If you and I both

Apr 29, 2010 12:50

I think I am somewhat adjusting to the new status quo. Somewhat. I mean, let's not get crazy here and say that I am entirely comfortable, but I am less... bewildered than I was before.

Fact:
I am not capable of loving my job right now. I feel angry and betrayed. I feel cut off from the powers that be. I feel like there's no point in trying because it's a downswing for the company. I can't deny that my main goal right now is to find out how little I can work. I'm surprised by the answer. (You guys, it's not much). Everyday I have to talk myself out of calling in, and everyday once I get here I cast about for something to distract me from the fact I'm here.

My job used to be annoying, sometimes stressful, but I was more or less satisfied. That's why I've only sent my resume out ONCE since I came here in September 2008. I haven't really started looking but I think it may be time.

Fact:
I'm having trouble with JB right now. I still look at the CUF posts and pictures, but it doesn't stir anything in me. I haven't watched the live chat. Actually I didn't even watch the entire LAST live chat (just the parts people said I should). I'm just not voracious about them. At all. I miss them, but I don't have the energy.

I'm still fond though. And there's room for improvement. (Sexy improvement. Boys. I need you to get on this).

Fact:
Yesterday the Miley Cyrus of Figure Skating (wildly popular, questionably talented) said that the Demi Lovato (wildly talented, questionably popular) of Figure Skating was a no-talent whiner. The Demi Lovato of Figure Skating then called the Miley Cyrus of Figure Skating a "slore" (combination slut and whore!) on syndicated television. Then Figure Skating!Demi Lovato went home, had a glass of wine, and called Figure Skating!Miley Cyrus an idiot on her twitter.

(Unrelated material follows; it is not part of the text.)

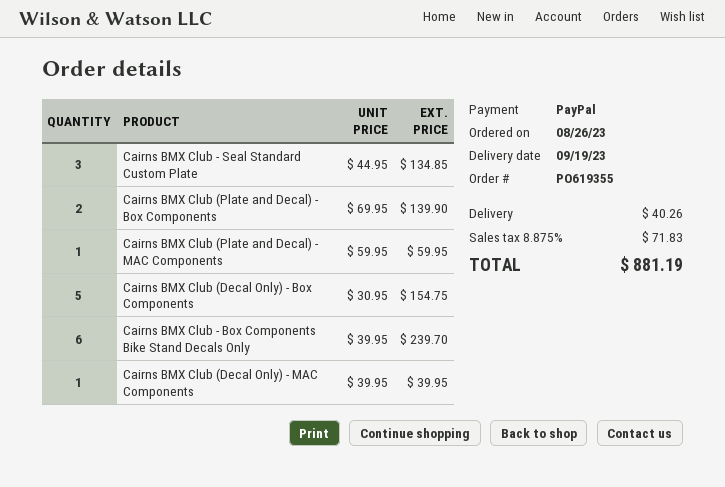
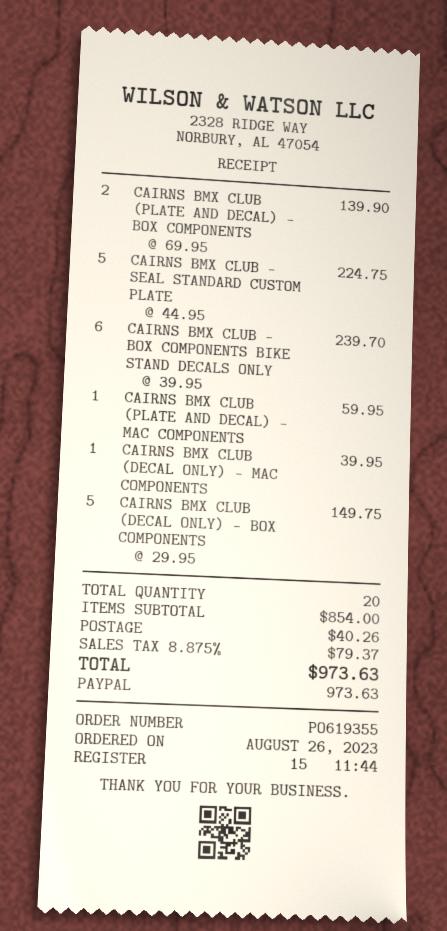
Cairns BMX Club - Seal Standard Custom Plate: 3 x 44.95 = 134.85 -> 5 x 44.95 = 224.75
Cairns BMX Club (Decal Only) - Box Components: 5 x 30.95 = 154.75 -> 5 x 29.95 = 149.75
tax: 8.875% = 71.83 -> 8.875% = 79.37
total: 881.19 -> 973.63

Subfact: Figure skating is amazing. I kind of wish that there was a RuPaul Drag Race-esque reality show about it because a lot of the gossip gets buried and white washed.

Fact:
I keep going on dates with this one guy. This is unusual and unexpected. We went out on Monday and his hair kept tossing in the wind and I found myself thinking that he was so freaking cute. And even after I found myself thinking that, and talked about how much I hate my job and love figure skating, he still called me yesterday. We're seeing each other Saturday and I keep waiting for the shoe to drop because I haven't thoroughly enjoyed a burgeoning relationship since. Uh. 2008. Sort of.

Fact:
I seem to be going through some sort of long term sleep cycle issue. It's been more than a month since I slept more than 6.5 hours more than once a week. Friday night usually, I sleep for about 9 hours, but after that I get only about 5.5 - 7 hours every night of the week. I'm not as tired as I was before but I think that's me getting used to the exhaustion.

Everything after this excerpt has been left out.